Claudine BOHI : On serre les mots, Le bruit des autres, 2013, 10 €.

c’est ta parole// tu dis tes mots// ils sont dedans

Ce que montre ce livre avec la plus convaincante insistance, c’est que nos mots nous sont personnels à un degré tel que leur relation si étroite à nous-mêmes demeure le plus souvent insoupçonnable. Nos mots nous appartiendraient d’une façon quasi organique ou même physiologique, vérité logeant d’ailleurs immémoriale dans notre substantif, propre et figuré, « langue ».

c’est un bruit dans ma peau
qui insiste

qui lève
des silences

[…]

ce bruit
est mélangé de lèvres

il est aussi là
dans le ventre improbable

On voit bien pointer ici une contradiction, difficile à réduire, avec ce sentiment, répandu par l’intelligence et la culture – sans parler des pures conceptions de l’idéalisme –, de l’éminence d’un logos, de nature rationnelle ou d’essence divine.
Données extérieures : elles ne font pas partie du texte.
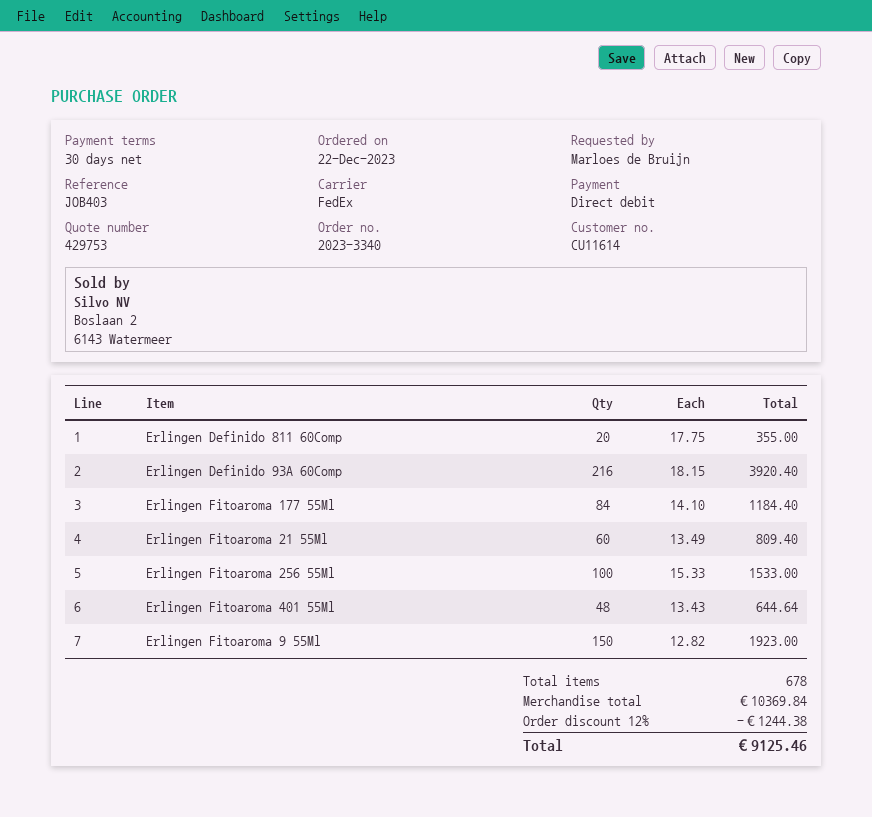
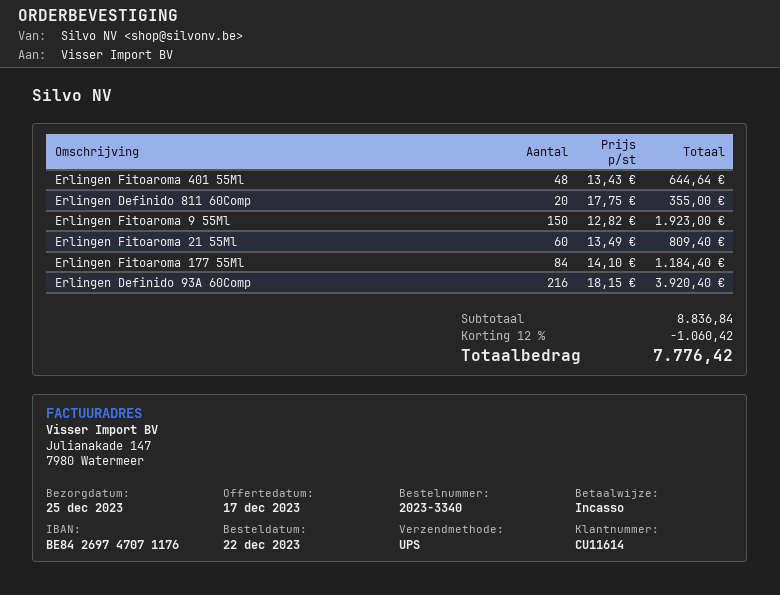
shipping method: FedEx -> UPS
Erlingen Fitoaroma 256 55Ml: 100 x 15.33 = 1533.00 -> none
subtotal: 10369.84 -> 8836.84
discount: 12% = 1244.38 -> 12% = 1060.42
total: 9125.46 -> 7776.42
Mais ce qui s’impose en définitive, c’est une corporéité – si l’on veut bien nous pardonner ce terme d’école. La langue avec sa chair ne pouvait trouver en tout cas meilleur interprète que ce poète dionysiaque dont toute l’œuvre n’a cessé de tirer la plus vive lumière spirituelle d’une exaltation de l’énergie corporelle, sur les versants opposés de la joie et de la douleur.

le lit est liquide
la main
fait son bruit d’escale

[…]

le corps aussi
est un voyage

©Paul Farellier

Note de lecture in Les Hommes sans Épaules, n° 37, 1er semestre 2014.